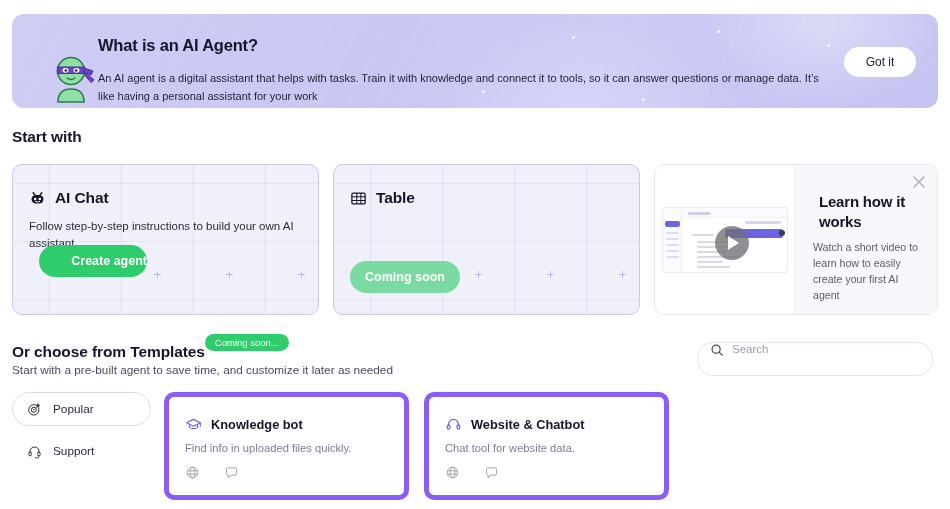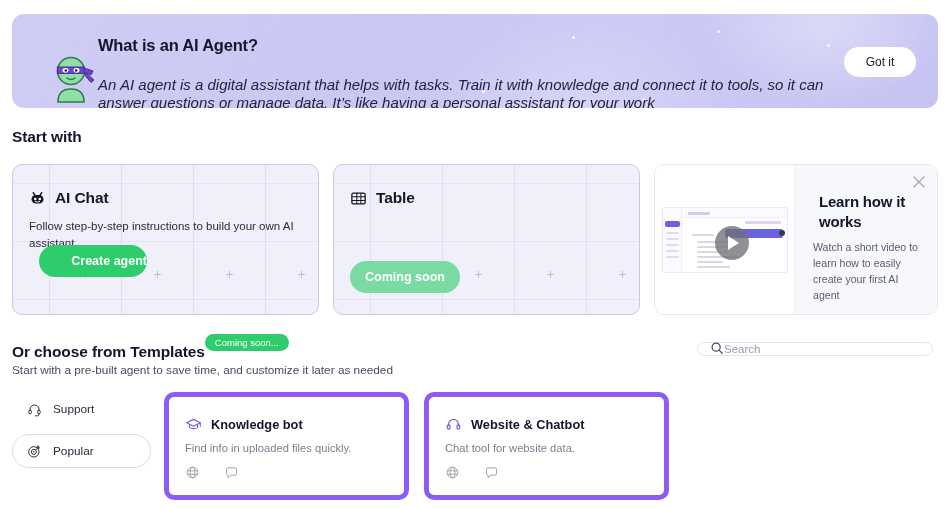--- a/index.html
+++ b/index.html
@@ -67,12 +67,11 @@
     line-height: 22px;
   }
   .banner-body {
-    margin-top: 20px;
-    font-size: 15px;
+    margin-top: 14px;
+    font-size: 11px;
     line-height: 17.5px;
     color: #23233c;
     max-width: 740px;
-    font-style: italic;
   }
 
   .got-it {

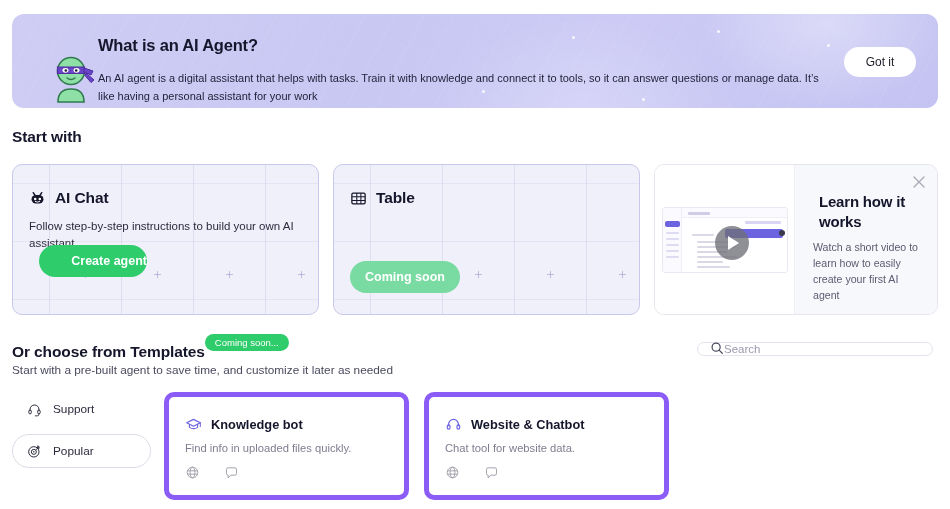--- a/index.html
+++ b/index.html
@@ -317,14 +317,14 @@
     left: 697px;
     top: 342px;
     width: 236px;
-    height: 14px;
+    height: 34px;
     border: 1px solid #e4e4ee;
     border-radius: 16px;
     background: #ffffff;
     display: flex;
-    align-items: flex-end;
+    align-items: flex-start;
     padding: 0 12px;
-    gap: 0;
+    gap: 8px;
   }
   .search-input {
     border: none;

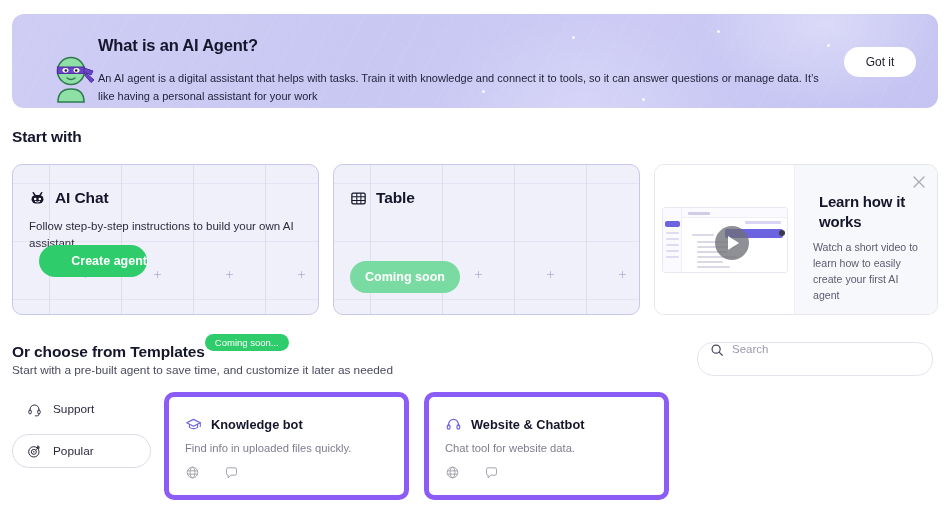--- a/index.html
+++ b/index.html
@@ -537,6 +537,17 @@
 </div>
 
 <div class="cat-list">
+  <div class="cat-item active">
+    <span>
+      <svg viewBox="0 0 18 18" width="15" height="15">
+        <circle cx="8.2" cy="9.4" r="6.2" fill="none" stroke="#2b2b3d" stroke-width="1.2"></circle>
+        <circle cx="8.2" cy="9.4" r="3" fill="none" stroke="#2b2b3d" stroke-width="1.2"></circle>
+        <circle cx="8.2" cy="9.4" r="0.9" fill="#2b2b3d"></circle>
+        <path d="M10.5 7.2 L14.6 3.2 M13 2 l1.6 1.6 l-0.2 2 l-2 -0.2 z" stroke="#2b2b3d" stroke-width="1.1" fill="none" stroke-linejoin="round"></path>
+      </svg>
+    </span>
+    <span>Popular</span>
+  </div>
   <div class="cat-item">
     <span>
       <svg viewBox="0 0 18 18" width="15" height="15">
@@ -548,17 +559,6 @@
     </span>
     <span>Support</span>
   </div>
-  <div class="cat-item active">
-    <span>
-      <svg viewBox="0 0 18 18" width="15" height="15">
-        <circle cx="8.2" cy="9.4" r="6.2" fill="none" stroke="#2b2b3d" stroke-width="1.2"></circle>
-        <circle cx="8.2" cy="9.4" r="3" fill="none" stroke="#2b2b3d" stroke-width="1.2"></circle>
-        <circle cx="8.2" cy="9.4" r="0.9" fill="#2b2b3d"></circle>
-        <path d="M10.5 7.2 L14.6 3.2 M13 2 l1.6 1.6 l-0.2 2 l-2 -0.2 z" stroke="#2b2b3d" stroke-width="1.1" fill="none" stroke-linejoin="round"></path>
-      </svg>
-    </span>
-    <span>Popular</span>
-  </div>
 </div>
 
 <div class="tpl-card" id="tpl-card-0">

▶ **What to produce**:
The whole listing must be transcribed exactly. No pictures belong in the copy.

▶ **Task answer**:
--- a/index.html
+++ b/index.html
@@ -67,12 +67,11 @@
     line-height: 22px;
   }
   .banner-body {
-    margin-top: 20px;
-    font-size: 15px;
+    margin-top: 14px;
+    font-size: 11px;
     line-height: 17.5px;
     color: #23233c;
     max-width: 740px;
-    font-style: italic;
   }
 
   .got-it {

--- a/index.html
+++ b/index.html
@@ -317,14 +317,14 @@
     left: 697px;
     top: 342px;
     width: 236px;
-    height: 14px;
+    height: 34px;
     border: 1px solid #e4e4ee;
     border-radius: 16px;
     background: #ffffff;
     display: flex;
-    align-items: flex-end;
+    align-items: flex-start;
     padding: 0 12px;
-    gap: 0;
+    gap: 8px;
   }
   .search-input {
     border: none;

--- a/index.html
+++ b/index.html
@@ -537,6 +537,17 @@
 </div>
 
 <div class="cat-list">
+  <div class="cat-item active">
+    <span>
+      <svg viewBox="0 0 18 18" width="15" height="15">
+        <circle cx="8.2" cy="9.4" r="6.2" fill="none" stroke="#2b2b3d" stroke-width="1.2"></circle>
+        <circle cx="8.2" cy="9.4" r="3" fill="none" stroke="#2b2b3d" stroke-width="1.2"></circle>
+        <circle cx="8.2" cy="9.4" r="0.9" fill="#2b2b3d"></circle>
+        <path d="M10.5 7.2 L14.6 3.2 M13 2 l1.6 1.6 l-0.2 2 l-2 -0.2 z" stroke="#2b2b3d" stroke-width="1.1" fill="none" stroke-linejoin="round"></path>
+      </svg>
+    </span>
+    <span>Popular</span>
+  </div>
   <div class="cat-item">
     <span>
       <svg viewBox="0 0 18 18" width="15" height="15">
@@ -548,17 +559,6 @@
     </span>
     <span>Support</span>
   </div>
-  <div class="cat-item active">
-    <span>
-      <svg viewBox="0 0 18 18" width="15" height="15">
-        <circle cx="8.2" cy="9.4" r="6.2" fill="none" stroke="#2b2b3d" stroke-width="1.2"></circle>
-        <circle cx="8.2" cy="9.4" r="3" fill="none" stroke="#2b2b3d" stroke-width="1.2"></circle>
-        <circle cx="8.2" cy="9.4" r="0.9" fill="#2b2b3d"></circle>
-        <path d="M10.5 7.2 L14.6 3.2 M13 2 l1.6 1.6 l-0.2 2 l-2 -0.2 z" stroke="#2b2b3d" stroke-width="1.1" fill="none" stroke-linejoin="round"></path>
-      </svg>
-    </span>
-    <span>Popular</span>
-  </div>
 </div>
 
 <div class="tpl-card" id="tpl-card-0">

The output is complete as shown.